Die zwanzigjährige Josefine Berkholz präsentiert sich auf ihrer Website josefineberkholz.site88.net im Gegensatz zu Andy Strauß weniger laut und exaltiert, aber nicht minder professionell. Ihre Seite ist komplett in schwarz-weiß gestaltet, ein Ganzkörperfoto im Hintergrund wird zum größten Teil vom Textfeld verdeckt, so dass kein Gesicht erkennbar ist. Links daneben gibt es zwar ein Foto von Berkholz, doch darauf ist sie nur im Profil abgebildet, noch dazu ist es leicht unscharf. Die junge Autorin mystifiziert ihr Erscheinungsbild und somit sich als Person und lenkt dadurch den Fokus der Präsentation auf ihre Texte und anderen künstlerischen Aktivitäten. Thematisch beschäftigt sie sich hauptsächlich mit der Gefühlswelt heranwachsender junger Menschen und schöpft dabei natürlich aus ihren eigenen Erfahrungen.

Strauß und Berkholz repräsentieren nur zwei von unendlich vielen Möglichkeiten, sich als Slam Poet in Szene zu setzen.

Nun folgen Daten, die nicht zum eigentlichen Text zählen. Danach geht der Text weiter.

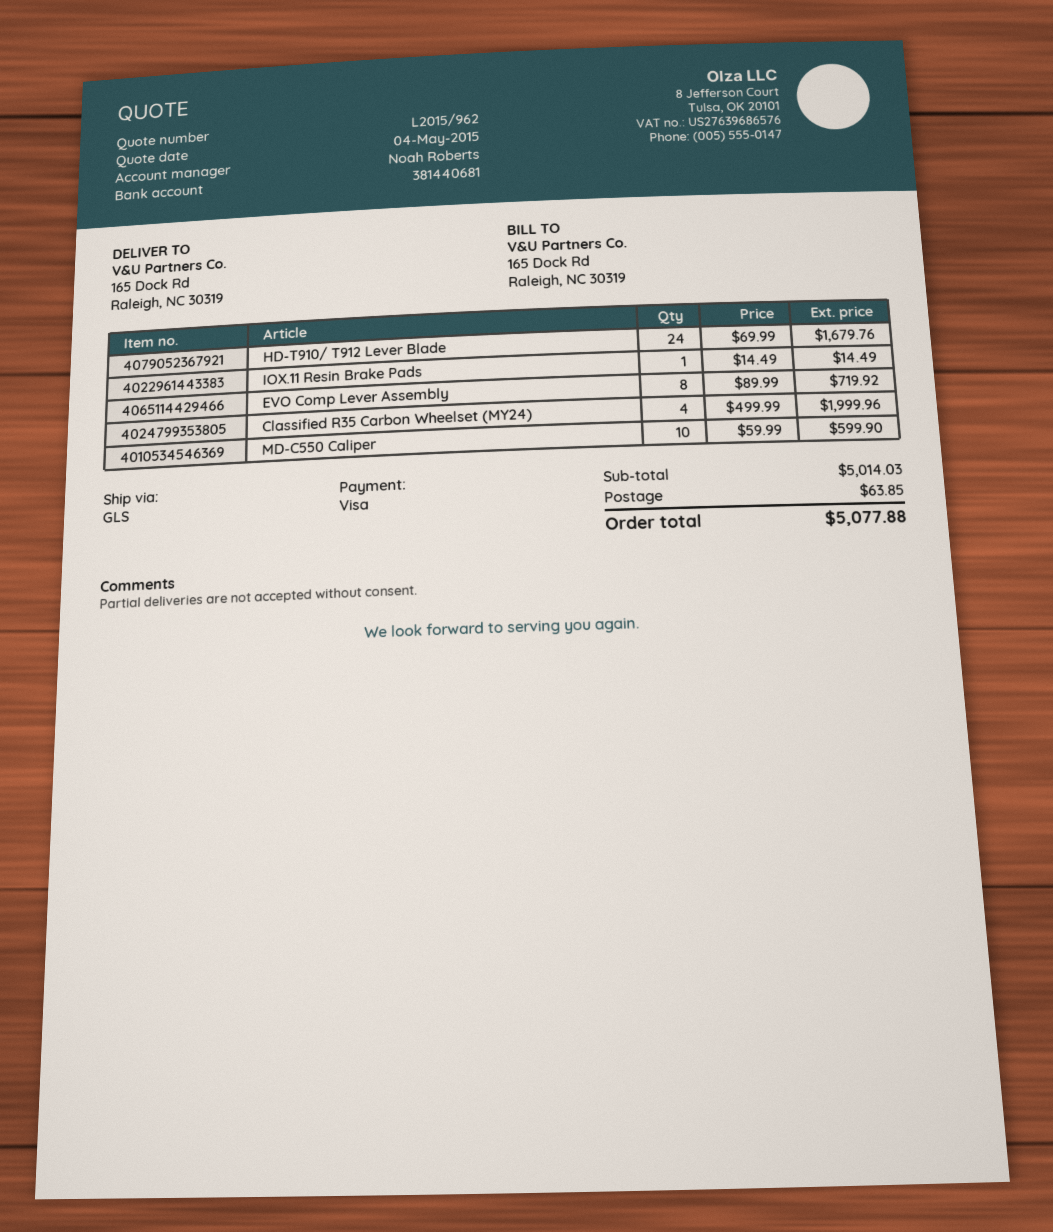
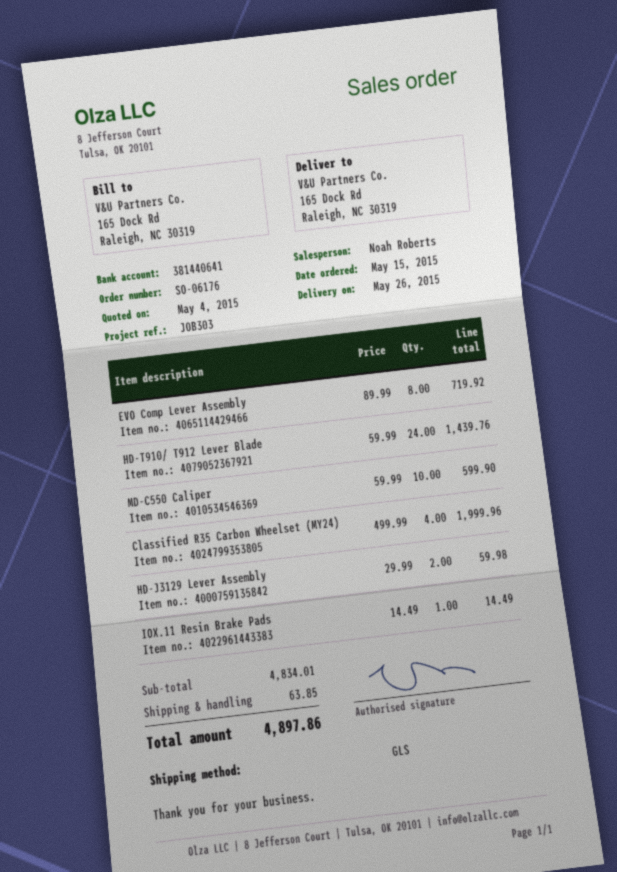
bank account: 381440681 -> 381440641
HD-T910/ T912 Lever Blade: 24 x 69.99 = 1679.76 -> 24 x 59.99 = 1439.76
HD-J3129 Lever Assembly: none -> 2 x 29.99 = 59.98
subtotal: 5014.03 -> 4834.01
total: 5077.88 -> 4897.86

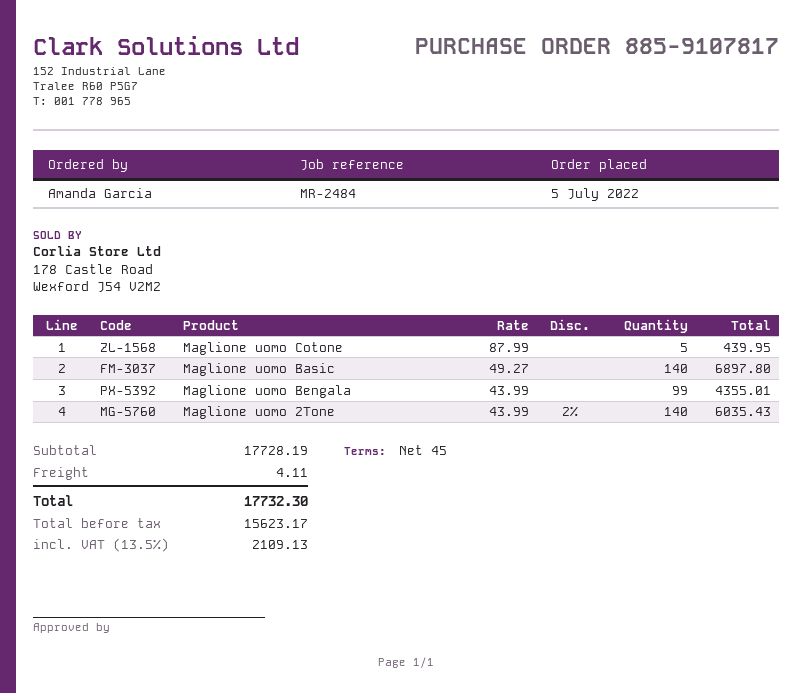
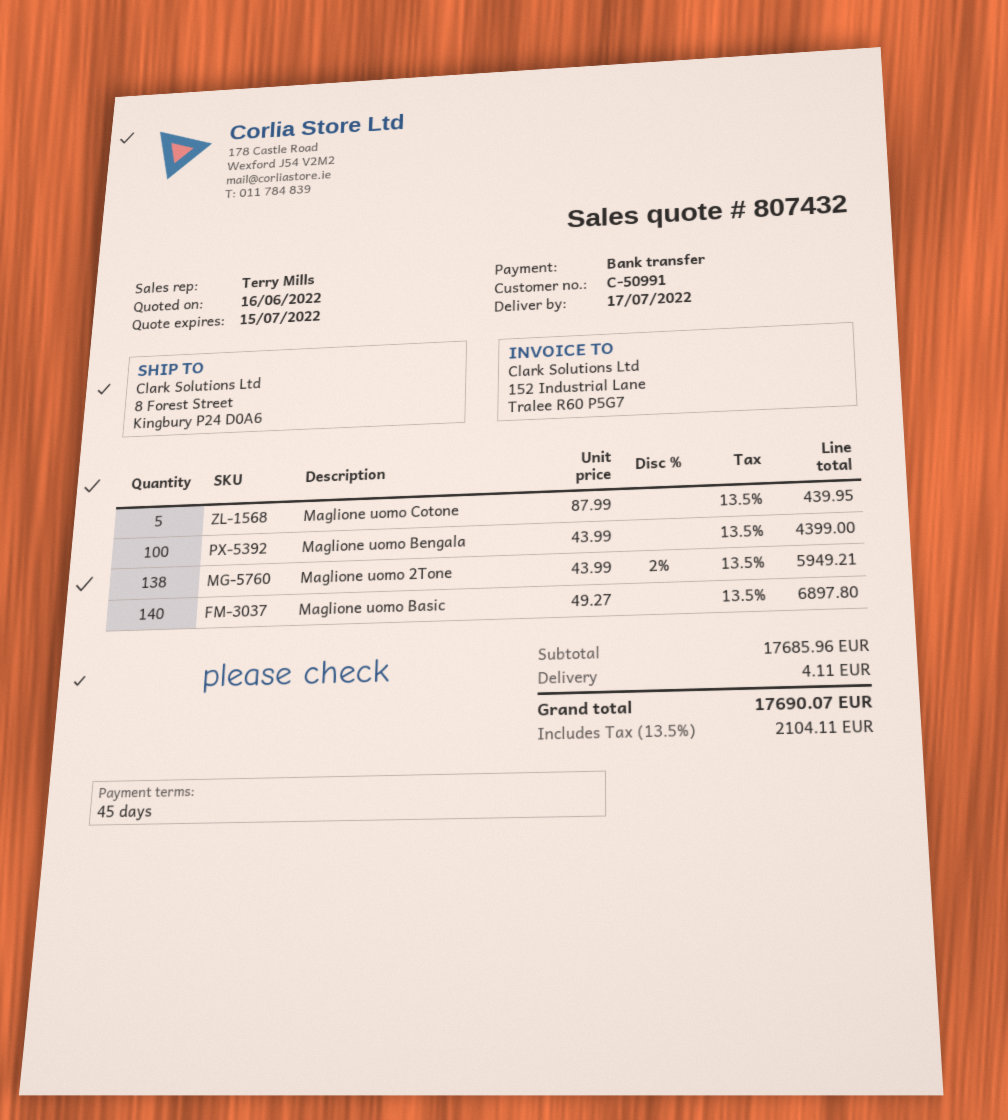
Maglione uomo Bengala: 99 x 43.99 = 4355.01 -> 100 x 43.99 = 4399.00
Maglione uomo 2Tone: 140 x 43.99 - 2% = 6035.43 -> 138 x 43.99 - 2% = 5949.21
subtotal: 17728.19 -> 17685.96
tax: 13.5% = 2109.13 -> 13.5% = 2104.11
total: 17732.30 -> 17690.07

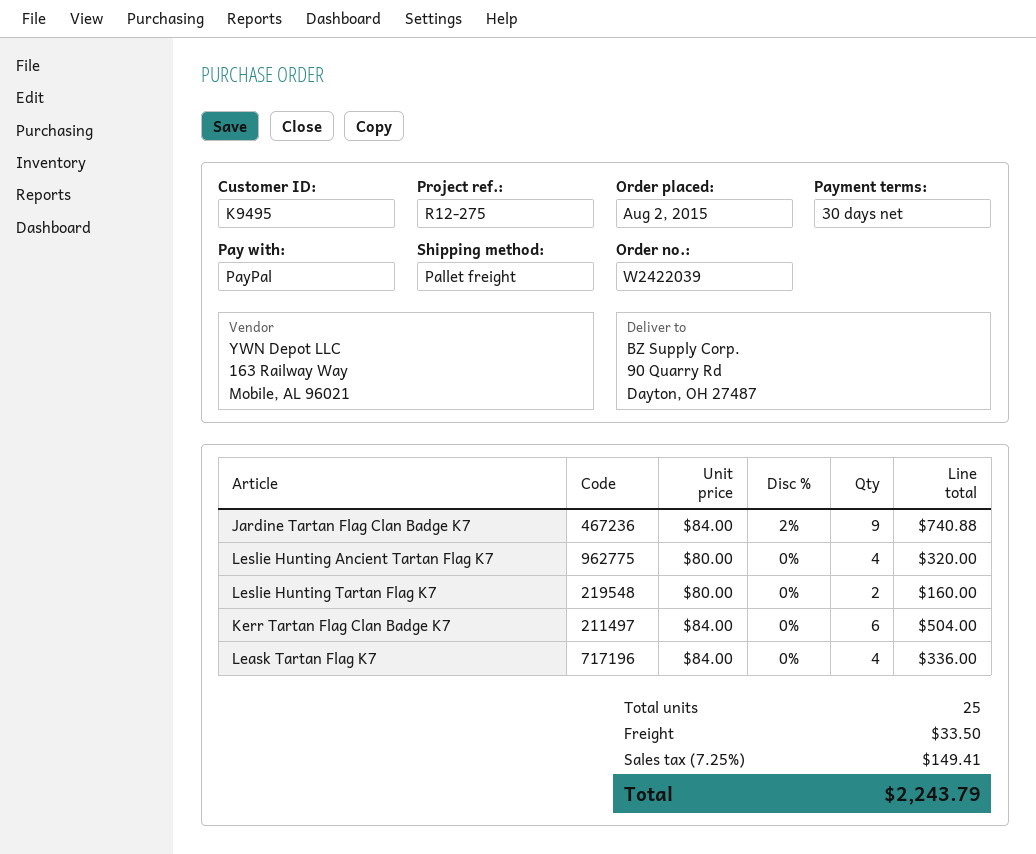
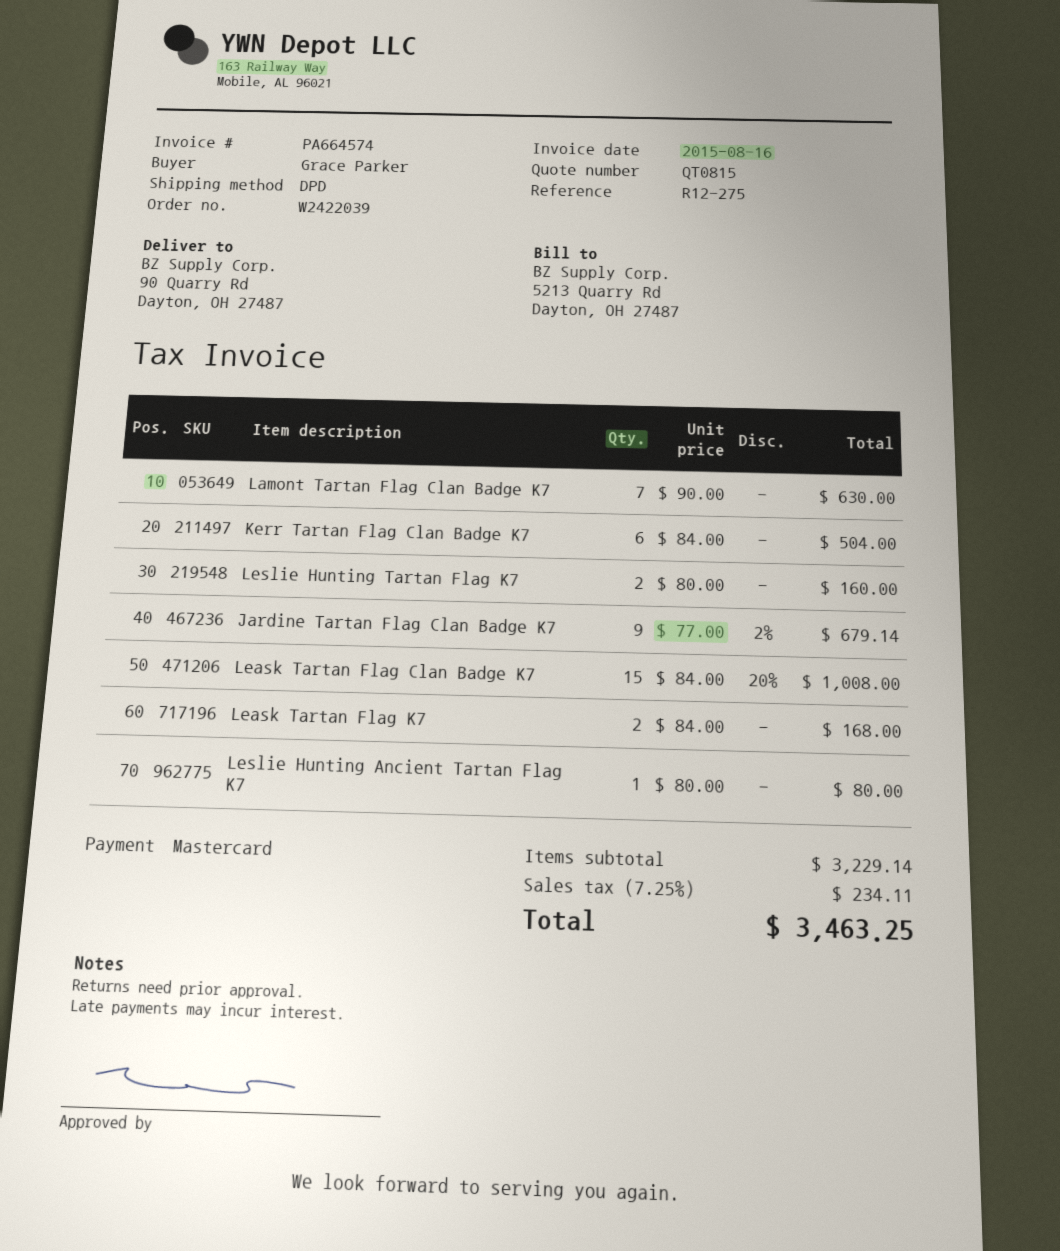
payment method: PayPal -> Mastercard
shipping method: pallet freight -> DPD
Jardine Tartan Flag Clan Badge K7: 9 x 84.00 - 2% = 740.88 -> 9 x 77.00 - 2% = 679.14
Leslie Hunting Ancient Tartan Flag K7: 4 x 80.00 = 320.00 -> 1 x 80.00 = 80.00
Leask Tartan Flag K7: 4 x 84.00 = 336.00 -> 2 x 84.00 = 168.00
Lamont Tartan Flag Clan Badge K7: none -> 7 x 90.00 = 630.00
Leask Tartan Flag Clan Badge K7: none -> 15 x 84.00 - 20% = 1008.00
shipping: 33.50 -> none
tax: 7.25% = 149.41 -> 7.25% = 234.11
total: 2243.79 -> 3463.25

Andy Strauß gehört zu den Slammern, er ist eine richtige „Rampensau“, die ohne Rücksicht auf Verluste für eine unterhaltende Performance alles gibt. Sein Vortragsstil zeichnet sich durch extrem schnelles Sprechen aus, manchmal verhaspelt er sich deshalb. Dieser unsaubere Sprachstil ist aber keineswegs störend, sondern passt sehr gut zum lässigen und leicht verrückten Erscheinungsbild des Autors Andy Strauß und kann gar als Markenzeichen gesehen werden. Genauso gibt es aber auch die ruhigen, gefühlvollen Slammer wie Josefine Berkholz, die sich auf die Vermittlung ihrer Textaussage konzentrieren und dabei, dank virtuosen Umgangs mit dem gesprochenen Wort, das Publikum ebenso unterhalten und zum Klatschen bringen. Ihre Auftritte beeindrucken vielmehr durch die Flut an Wörtern und Wortspielen, die sie ohne vom Blatt abzulesen bewältigt und dem Zuschauer regelrecht entgegenschleudert.

Zusammenfassend ist zu sagen, dass die Inszenierung von Slammern in erster Linie über den Live Auftritt bei Poetry Slams stattfindet. Die Inszenierung im Internet ist die Fortsetzung dieser Bühnenperformance, der Bühnenraum wird durch den virtuellen Raum erweitert. Inszenierungskonzepte dienen immer der Interaktion mit der sozialen Umwelt, deshalb ist die Inszenierung im Netz, besonders im Zeitalter der sozialen Netzwerke, nicht mehr wegzudenken. Mediales Selbstdesign ist nicht mehr nur Möglichkeit zur Selbstdarstellung, sondern ist im Zuge der virtuellen Inszenierung zur Notwendigkeit geworden. Nur wer hervorsticht, auf der Bühne wie im Internet, hat beim Poetry Slam die Chance, über die Auftritte in kleinen Clubs hinaus bekannt zu werden.